Load CDC data by table and shape using Amazon Kinesis Data Firehose Dynamic Partitioning

Post Syndicated from Anand Shah original https://aws.amazon.com/blogs/big-data/load-cdc-data-by-table-and-shape-using-amazon-kinesis-data-firehose-dynamic-partitioning/

Amazon Kinesis Data Firehose is the easiest way to reliably load streaming data into data lakes, data stores, and analytics services. Customers already use Amazon Kinesis Data Firehose to ingest raw data from various data sources using direct API call or by integrating Kinesis Data Firehose with Amazon Kinesis Data Streams including “change data capture” (CDC) use case.

Customers typically use single Kinesis Data Stream per business domain to ingest CDC data. For example, related fact and dimension tables change data is sent to the same stream. Once the data is loaded to Amazon S3, customers use ETL tools to split the data by tables, shape, and desired partitions as the first step in the data enrichment process.

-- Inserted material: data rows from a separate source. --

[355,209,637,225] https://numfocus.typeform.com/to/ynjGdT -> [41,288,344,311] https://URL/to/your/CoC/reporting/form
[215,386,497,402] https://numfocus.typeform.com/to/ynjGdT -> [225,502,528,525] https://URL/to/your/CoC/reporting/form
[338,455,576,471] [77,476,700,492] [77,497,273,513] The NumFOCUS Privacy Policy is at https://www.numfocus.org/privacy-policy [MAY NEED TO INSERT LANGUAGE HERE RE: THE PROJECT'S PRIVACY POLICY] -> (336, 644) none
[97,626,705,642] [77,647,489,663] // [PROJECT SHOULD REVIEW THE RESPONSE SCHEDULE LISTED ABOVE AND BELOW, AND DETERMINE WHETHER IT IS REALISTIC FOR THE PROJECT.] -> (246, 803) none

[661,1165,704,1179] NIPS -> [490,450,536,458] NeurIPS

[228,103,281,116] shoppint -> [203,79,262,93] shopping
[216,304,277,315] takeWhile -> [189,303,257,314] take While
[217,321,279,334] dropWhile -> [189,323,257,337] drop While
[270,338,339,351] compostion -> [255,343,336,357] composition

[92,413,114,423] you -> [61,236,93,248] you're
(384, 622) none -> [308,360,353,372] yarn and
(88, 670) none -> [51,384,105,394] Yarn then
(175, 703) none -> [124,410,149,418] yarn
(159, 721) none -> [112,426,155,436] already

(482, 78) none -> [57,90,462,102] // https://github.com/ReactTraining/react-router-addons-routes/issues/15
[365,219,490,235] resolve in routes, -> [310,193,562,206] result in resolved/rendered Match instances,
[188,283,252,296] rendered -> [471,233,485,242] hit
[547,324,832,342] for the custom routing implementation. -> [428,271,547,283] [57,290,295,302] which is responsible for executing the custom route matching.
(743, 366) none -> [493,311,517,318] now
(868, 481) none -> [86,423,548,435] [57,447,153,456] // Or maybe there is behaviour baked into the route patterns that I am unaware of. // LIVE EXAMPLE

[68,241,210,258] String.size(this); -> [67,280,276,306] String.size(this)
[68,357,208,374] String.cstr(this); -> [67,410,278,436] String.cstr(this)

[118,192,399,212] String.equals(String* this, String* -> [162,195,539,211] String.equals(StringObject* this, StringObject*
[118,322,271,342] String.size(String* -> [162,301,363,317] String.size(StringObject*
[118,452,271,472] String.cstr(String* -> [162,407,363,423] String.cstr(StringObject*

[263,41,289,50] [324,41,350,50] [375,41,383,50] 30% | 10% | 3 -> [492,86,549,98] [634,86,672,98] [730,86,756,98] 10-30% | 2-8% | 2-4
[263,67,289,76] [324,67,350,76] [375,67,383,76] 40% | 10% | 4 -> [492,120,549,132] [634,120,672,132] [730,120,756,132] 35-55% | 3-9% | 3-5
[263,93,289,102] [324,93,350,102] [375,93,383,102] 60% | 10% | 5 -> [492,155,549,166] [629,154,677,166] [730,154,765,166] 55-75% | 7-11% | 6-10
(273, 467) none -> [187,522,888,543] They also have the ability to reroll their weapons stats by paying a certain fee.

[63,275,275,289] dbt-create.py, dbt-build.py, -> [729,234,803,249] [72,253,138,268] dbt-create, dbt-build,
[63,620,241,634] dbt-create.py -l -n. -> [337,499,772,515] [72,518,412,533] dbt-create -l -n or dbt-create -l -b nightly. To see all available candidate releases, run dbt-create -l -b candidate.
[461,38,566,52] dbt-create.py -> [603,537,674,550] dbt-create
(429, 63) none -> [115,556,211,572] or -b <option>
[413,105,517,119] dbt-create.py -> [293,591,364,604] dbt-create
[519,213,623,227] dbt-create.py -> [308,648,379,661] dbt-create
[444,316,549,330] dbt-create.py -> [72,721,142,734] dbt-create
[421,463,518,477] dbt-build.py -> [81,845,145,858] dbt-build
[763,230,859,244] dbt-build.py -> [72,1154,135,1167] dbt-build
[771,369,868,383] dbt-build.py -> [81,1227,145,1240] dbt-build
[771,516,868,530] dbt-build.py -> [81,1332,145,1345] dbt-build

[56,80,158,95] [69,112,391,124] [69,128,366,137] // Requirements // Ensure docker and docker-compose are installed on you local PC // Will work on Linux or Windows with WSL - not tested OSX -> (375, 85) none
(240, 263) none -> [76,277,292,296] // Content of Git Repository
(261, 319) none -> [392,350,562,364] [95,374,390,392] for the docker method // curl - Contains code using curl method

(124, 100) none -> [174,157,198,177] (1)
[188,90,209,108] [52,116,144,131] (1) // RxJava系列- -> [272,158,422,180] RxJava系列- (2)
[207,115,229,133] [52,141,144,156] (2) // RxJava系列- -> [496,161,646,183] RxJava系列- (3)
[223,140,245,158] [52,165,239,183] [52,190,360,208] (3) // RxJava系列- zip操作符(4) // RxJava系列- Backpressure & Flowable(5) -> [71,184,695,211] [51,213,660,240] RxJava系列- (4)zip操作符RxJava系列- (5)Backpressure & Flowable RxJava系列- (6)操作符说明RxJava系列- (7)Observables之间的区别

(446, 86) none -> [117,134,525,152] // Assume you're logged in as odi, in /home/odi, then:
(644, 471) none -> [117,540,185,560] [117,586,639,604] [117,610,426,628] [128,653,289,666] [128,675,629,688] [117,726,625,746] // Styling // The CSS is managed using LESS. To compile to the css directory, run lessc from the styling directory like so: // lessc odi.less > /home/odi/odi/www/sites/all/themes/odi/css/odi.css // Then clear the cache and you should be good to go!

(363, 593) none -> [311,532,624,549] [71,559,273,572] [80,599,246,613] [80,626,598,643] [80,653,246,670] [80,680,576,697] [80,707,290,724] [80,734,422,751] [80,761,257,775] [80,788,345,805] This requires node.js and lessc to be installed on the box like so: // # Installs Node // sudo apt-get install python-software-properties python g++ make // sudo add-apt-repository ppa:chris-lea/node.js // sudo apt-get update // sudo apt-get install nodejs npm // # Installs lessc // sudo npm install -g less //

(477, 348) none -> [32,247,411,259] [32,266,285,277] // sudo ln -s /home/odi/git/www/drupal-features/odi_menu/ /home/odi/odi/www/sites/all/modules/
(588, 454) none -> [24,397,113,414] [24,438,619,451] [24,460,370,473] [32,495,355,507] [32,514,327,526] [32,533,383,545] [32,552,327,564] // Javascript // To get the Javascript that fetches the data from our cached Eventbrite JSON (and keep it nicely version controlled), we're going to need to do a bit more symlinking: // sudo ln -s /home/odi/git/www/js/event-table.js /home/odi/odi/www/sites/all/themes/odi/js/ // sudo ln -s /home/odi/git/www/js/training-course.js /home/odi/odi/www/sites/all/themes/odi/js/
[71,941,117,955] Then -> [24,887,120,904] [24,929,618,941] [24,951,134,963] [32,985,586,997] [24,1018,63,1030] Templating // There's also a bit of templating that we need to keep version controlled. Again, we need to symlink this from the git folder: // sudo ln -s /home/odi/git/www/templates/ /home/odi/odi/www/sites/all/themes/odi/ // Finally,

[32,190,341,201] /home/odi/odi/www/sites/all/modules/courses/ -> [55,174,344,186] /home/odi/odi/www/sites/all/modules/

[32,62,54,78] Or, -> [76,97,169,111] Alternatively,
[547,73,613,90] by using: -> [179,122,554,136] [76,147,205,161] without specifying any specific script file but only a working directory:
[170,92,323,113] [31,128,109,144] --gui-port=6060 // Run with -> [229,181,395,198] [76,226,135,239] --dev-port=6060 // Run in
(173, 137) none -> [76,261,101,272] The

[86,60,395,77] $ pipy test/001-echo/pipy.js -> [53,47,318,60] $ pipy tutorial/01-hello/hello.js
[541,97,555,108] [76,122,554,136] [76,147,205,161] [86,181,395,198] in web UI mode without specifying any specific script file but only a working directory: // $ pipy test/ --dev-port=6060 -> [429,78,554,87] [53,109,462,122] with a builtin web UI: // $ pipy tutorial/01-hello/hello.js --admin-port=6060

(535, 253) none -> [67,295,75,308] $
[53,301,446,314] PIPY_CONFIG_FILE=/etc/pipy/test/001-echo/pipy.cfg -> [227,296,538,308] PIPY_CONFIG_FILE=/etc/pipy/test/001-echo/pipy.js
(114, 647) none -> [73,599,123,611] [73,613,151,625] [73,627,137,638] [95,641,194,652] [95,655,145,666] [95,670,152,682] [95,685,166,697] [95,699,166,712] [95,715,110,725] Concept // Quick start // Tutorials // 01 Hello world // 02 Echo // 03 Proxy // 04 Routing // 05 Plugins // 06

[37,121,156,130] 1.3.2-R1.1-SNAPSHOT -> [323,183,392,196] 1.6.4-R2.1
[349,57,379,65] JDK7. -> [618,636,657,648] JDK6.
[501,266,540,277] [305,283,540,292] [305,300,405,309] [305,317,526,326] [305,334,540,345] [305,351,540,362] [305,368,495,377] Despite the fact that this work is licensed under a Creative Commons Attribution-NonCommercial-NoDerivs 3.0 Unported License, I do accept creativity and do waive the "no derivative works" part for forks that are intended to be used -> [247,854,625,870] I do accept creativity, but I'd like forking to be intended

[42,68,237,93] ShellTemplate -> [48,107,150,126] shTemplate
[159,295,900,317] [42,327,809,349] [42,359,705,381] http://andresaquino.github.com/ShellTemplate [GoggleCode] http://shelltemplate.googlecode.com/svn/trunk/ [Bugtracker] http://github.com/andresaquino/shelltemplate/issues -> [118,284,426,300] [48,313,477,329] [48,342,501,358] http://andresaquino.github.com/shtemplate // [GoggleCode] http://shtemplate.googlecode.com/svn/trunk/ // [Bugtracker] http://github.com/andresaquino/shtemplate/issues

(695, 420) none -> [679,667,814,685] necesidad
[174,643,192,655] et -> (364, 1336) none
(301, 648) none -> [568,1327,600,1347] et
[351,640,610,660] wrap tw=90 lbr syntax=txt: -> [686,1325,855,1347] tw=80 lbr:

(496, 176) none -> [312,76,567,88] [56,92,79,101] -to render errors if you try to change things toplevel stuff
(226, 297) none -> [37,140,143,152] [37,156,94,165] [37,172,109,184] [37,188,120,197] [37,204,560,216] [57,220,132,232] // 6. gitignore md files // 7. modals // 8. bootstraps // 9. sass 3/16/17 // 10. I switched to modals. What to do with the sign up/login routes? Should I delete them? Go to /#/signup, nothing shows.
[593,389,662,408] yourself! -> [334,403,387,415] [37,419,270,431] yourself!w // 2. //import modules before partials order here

This post demonstrates how customers can use Amazon Kinesis Firehose Dynamic Partitioning to split the data by table, shape (by message schema/version), and by desired partitions on the fly to do this first step of data enrichment while ingesting data.

Solution Overview

In this post, we provide a working example of a CDC pipeline where fake customer, order, and transaction table data is pushed from the source and registered as tables to the AWS Glue Data Catalog. The following architecture diagram illustrates this overall flow. We are using AWS Lambda to generate test CDC data for this post. However, in the real world you would use AWS Data Migration Service (DMS) or a similar tool to push change data to the Amazon Kinesis Data Stream.

The workflow includes the following steps:

An Amazon EventBridge event triggers an AWS Lambda function every minute.
The Lambda function generates test transactions, customers and order CDC data, as well as sends the data to Amazon Kinesis Data Stream.
Amazon Kinesis Data Firehose reads data from Amazon Kinesis Data Stream.
Amazon Kinesis Data Firehose
1. Applies Dynamic Partitioning configuration defined in the Firehose configuration
2. Invokes AWS Lambda transform to derive custom Dynamic Partitioning.
Amazon Kinesis Data Firehose saves data to Amazon Simple Storage Service (S3) bucket.
The user runs queries on Amazon S3 bucket data using Amazon Athena, which internally uses the AWS Glue Data Catalog to supply meta data.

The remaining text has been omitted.